- The β-secretase inhibitor verubecestat was associated with potential worsening of cognition when used to treat prodromal Alzheimer’s disease.
Why this matters
- Unmet medical need for interventions to slow/halt disease progression.
- Trial stopped early for futility.
- Estimated mean change at week 104 in Clinical Dementia Rating Scale–Sum of Boxes (CDRS-SB) score:
- 1.58 with placebo,
- 1.65 with 12 mg (P=.67 vs placebo), and
- 2.02 with 40 mg (P=.01 vs placebo).
- Estimated rate of progression to Alzheimer’s disease dementia (per 100 patient-years):
- 19.3 events with placebo,
- 24.5 events with 12 mg, and
- 25.5 events with 40 mg (HR vs placebo, 1.38; 97.51% CI, 1.07-1.79).

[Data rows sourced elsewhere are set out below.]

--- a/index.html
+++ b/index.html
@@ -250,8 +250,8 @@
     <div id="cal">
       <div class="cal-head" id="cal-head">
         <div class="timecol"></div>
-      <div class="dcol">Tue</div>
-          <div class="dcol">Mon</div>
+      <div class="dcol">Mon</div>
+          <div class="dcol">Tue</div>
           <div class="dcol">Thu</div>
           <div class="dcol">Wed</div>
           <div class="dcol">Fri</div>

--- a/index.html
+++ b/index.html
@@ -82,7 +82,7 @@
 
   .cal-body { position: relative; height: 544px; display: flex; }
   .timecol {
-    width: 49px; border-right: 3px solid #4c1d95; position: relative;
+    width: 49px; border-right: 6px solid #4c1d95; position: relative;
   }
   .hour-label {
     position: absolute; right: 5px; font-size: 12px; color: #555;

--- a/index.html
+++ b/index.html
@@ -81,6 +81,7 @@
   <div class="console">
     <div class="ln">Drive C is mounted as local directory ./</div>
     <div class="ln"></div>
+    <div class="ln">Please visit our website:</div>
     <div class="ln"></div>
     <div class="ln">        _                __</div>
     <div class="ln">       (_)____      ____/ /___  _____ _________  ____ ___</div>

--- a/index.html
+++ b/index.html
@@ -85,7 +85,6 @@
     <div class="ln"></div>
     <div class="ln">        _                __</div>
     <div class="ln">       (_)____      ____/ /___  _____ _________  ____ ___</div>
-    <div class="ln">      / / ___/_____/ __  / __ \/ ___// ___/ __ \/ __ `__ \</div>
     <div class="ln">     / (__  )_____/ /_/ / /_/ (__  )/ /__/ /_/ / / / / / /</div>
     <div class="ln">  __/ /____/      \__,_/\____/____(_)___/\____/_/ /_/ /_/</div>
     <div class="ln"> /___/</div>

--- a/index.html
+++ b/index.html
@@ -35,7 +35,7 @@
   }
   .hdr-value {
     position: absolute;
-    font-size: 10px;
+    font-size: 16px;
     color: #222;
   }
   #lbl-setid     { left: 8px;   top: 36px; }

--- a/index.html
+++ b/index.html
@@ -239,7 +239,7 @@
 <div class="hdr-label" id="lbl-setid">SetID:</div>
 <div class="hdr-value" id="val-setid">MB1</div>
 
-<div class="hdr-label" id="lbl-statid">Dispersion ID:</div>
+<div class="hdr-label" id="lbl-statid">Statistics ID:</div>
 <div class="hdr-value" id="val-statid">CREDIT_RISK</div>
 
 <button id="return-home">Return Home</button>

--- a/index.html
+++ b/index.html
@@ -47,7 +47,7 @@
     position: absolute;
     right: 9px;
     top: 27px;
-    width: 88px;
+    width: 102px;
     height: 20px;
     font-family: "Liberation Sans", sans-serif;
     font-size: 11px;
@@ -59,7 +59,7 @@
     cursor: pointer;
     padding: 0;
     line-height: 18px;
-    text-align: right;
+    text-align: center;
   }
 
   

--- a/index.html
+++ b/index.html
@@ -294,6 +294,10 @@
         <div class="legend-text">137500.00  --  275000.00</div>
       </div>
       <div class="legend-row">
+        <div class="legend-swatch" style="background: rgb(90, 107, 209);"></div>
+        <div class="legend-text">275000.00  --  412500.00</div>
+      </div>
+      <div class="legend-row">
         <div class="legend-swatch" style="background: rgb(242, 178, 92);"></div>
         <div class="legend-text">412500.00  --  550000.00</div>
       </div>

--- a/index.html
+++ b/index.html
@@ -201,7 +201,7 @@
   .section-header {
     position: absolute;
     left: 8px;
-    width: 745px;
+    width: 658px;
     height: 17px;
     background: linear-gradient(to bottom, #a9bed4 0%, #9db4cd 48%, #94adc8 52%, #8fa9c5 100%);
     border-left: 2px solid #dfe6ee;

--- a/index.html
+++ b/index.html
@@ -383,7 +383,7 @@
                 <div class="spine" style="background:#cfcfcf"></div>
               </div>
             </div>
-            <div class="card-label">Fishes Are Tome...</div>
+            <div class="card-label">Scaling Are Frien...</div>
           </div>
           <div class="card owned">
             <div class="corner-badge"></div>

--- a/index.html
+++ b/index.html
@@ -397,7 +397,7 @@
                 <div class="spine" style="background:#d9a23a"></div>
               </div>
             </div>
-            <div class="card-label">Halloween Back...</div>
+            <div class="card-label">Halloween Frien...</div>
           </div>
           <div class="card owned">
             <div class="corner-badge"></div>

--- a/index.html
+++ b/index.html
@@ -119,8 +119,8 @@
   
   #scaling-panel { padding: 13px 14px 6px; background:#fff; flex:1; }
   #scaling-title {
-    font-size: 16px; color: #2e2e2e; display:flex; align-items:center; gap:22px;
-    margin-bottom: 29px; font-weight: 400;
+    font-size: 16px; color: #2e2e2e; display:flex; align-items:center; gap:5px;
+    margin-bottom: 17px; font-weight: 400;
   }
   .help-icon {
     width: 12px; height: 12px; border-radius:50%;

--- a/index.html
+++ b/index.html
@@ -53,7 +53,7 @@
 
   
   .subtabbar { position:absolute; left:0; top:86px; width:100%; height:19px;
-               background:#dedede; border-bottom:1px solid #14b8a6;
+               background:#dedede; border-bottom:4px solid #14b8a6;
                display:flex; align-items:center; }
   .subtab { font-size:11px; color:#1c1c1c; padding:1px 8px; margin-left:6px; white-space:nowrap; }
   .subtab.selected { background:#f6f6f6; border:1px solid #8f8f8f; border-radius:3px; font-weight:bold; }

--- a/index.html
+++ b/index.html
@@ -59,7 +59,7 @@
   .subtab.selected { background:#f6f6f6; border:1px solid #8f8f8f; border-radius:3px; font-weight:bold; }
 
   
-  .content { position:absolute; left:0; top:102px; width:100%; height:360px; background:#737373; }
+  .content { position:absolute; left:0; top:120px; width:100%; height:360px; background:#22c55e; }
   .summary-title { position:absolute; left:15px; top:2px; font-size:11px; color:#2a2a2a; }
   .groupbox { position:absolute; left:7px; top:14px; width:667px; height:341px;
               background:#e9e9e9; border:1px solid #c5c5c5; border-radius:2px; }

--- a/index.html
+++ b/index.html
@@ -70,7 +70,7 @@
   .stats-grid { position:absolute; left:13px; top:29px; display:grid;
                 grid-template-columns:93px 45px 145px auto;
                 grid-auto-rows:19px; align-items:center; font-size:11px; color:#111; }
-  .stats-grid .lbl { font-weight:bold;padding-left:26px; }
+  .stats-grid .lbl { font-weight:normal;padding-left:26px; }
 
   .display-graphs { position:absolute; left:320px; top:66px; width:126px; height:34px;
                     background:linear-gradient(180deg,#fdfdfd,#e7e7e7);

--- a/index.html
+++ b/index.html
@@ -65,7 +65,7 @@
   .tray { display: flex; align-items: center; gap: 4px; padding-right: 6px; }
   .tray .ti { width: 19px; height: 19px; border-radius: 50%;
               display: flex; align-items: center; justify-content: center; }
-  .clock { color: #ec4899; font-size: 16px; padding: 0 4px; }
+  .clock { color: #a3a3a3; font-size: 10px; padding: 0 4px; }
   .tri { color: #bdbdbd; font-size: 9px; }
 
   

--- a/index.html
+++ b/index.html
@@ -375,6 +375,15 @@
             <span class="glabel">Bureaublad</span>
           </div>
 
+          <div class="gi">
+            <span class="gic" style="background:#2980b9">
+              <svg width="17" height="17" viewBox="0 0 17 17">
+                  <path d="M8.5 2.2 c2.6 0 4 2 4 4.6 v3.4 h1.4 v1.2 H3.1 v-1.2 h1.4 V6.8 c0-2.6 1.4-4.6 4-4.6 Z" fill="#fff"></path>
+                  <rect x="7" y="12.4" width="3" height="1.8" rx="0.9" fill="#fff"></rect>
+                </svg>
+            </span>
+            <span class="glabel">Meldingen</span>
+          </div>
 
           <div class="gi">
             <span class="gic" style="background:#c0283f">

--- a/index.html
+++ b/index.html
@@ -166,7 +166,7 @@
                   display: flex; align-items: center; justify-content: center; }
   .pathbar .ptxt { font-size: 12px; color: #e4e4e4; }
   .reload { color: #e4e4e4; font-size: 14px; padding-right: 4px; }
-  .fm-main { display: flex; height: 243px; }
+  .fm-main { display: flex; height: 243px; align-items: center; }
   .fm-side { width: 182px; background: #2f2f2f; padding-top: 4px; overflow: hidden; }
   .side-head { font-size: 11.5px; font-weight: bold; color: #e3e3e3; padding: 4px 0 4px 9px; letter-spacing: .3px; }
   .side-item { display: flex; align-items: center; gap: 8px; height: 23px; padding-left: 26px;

- Verubecestat groups had more rash/dermatitis/urticaria (19.9% and 20.9% vs 12.8%), sleep disturbance (7.9% and 9.1% vs 4.5%).
- Findings similar in interim analysis of EARLY phase 2b/3 randomized controlled trial of atabecestat among 557 patients with preclinical Alzheimer’s disease.
- In an editorial, David S. Knopman, MD, writes, “The dissociation between Aβ lowering and cognitive benefits with both BACE-1 inhibition and antiamyloid antibody therapy is troubling. To be blunt, Aβ lowering seems to be an ineffective approach, and it is time to focus on other targets to move therapeutics for Alzheimer’s disease forward.”
- Phase 3 randomized controlled trial among 1454 patients having memory impairment and elevated brain amyloid levels, but not meeting case definition of dementia (APECS trial).
- Randomization: verubecestat (12 or 40 mg daily) vs placebo.
- Main outcome: change in CDRS-SB score.
- Funding: Merck & Co., Inc., Kenilworth, NJ, USA.
- Lack of active comparator.
- Few patients in cerebrospinal fluid biomarker study.